Justice Amy Coney Barrett — who was not on the court when it decided the 2020 LGBT discrimination case that was the last major case bringing similar issues to the justices — asked Solicitor General Elizabeth Prelogar about what she perceived to be a historic absence of anti-transgender laws.

She asked whether a lack of those kinds of discriminatory state policies make the constitutional arguments the Biden administration is raising an “odd way” to approach the dispute.

Barrett stressed that she wasn’t questioning that there has been private discrimination against transgender individuals. But she said that when courts have deemed a category of people a “suspect class” worthy of certain legal protections, courts have done so when there has been a pattern of state laws and policies that discriminating against those categories of individuals.

Barrett said that the private discrimination that transgender people have faced did not seem “analogous” to government policies discriminating against people on the basis of religion or race, prompting courts to deem those categories of people “suspect” classes and requiring higher level of scrutiny of laws concerning those classes of people.

The Supreme Court has ruled that different groups of Americans receive different levels of protection under the equal protection clause.
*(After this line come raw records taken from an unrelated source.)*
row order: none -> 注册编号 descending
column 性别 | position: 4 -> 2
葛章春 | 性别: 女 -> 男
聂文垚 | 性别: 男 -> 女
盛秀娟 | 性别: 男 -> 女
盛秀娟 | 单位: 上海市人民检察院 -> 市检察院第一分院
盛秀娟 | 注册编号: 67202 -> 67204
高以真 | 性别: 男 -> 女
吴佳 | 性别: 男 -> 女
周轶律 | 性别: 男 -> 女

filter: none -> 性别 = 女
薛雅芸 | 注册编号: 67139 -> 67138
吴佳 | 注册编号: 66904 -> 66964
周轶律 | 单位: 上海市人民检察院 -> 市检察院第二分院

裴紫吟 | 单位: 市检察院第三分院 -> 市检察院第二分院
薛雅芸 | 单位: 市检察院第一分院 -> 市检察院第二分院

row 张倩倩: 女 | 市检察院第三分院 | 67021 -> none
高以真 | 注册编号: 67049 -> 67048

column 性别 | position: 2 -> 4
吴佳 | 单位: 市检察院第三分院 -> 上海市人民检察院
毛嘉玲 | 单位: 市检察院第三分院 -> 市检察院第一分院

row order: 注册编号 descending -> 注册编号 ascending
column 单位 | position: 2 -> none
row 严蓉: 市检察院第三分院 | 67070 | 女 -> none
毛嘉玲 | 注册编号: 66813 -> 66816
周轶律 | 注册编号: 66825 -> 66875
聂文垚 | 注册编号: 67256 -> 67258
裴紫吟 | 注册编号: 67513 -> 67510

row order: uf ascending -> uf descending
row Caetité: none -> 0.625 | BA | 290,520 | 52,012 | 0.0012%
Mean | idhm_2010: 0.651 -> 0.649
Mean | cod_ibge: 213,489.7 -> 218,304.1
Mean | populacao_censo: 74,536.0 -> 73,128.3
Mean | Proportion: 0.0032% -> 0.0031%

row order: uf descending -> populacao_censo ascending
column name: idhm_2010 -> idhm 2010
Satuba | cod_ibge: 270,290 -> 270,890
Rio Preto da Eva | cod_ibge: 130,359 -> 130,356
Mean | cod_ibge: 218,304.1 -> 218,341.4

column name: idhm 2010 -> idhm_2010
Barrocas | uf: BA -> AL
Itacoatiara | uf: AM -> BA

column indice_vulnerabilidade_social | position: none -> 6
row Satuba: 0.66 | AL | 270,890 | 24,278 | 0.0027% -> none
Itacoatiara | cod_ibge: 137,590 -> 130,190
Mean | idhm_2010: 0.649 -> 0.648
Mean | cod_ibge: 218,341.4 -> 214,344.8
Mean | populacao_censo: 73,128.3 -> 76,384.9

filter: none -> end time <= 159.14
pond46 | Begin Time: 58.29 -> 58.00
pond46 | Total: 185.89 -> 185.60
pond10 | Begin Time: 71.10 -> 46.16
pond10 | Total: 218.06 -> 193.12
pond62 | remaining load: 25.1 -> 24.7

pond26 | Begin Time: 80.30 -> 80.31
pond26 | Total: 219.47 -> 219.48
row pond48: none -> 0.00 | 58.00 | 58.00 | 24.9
People who are discriminated against based on their race or religion are considered part of a “suspect class,” which means they receive the most protection.

The next level down, which cover people who face discrimination based on sex, are considered a “quasi-suspect class.” Discrimination based on sex receives a slightly less robust – but still considerable – protection in federal court.

Transgender Americans aren’t currently considered a quasi-suspect class, though the Biden administration is arguing in this case that the court should include them in this category. But the Supreme Court has for decades been reluctant to expand who is included in that class.